After locating the line that contains "It It (2017)" in the data below, set down exactly that line and each one after it through the line that contains "total: 351.90 -> 416.89", and nothing more.

_ _ _ _ _

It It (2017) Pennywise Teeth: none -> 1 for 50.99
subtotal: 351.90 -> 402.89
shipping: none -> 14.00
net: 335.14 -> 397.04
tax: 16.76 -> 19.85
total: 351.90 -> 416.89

_ _ _ _ _

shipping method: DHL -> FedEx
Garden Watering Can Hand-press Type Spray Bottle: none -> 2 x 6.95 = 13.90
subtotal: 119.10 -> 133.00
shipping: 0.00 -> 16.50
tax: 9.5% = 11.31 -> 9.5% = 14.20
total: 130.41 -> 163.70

_ _ _ _ _

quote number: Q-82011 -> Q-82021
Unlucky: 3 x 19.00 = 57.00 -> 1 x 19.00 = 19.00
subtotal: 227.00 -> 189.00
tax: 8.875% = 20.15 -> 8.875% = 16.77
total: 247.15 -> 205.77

_ _ _ _ _

Response:
It It (2017) Pennywise Teeth: none -> 1 for 50.99
subtotal: 351.90 -> 402.89
shipping: none -> 14.00
net: 335.14 -> 397.04
tax: 16.76 -> 19.85
total: 351.90 -> 416.89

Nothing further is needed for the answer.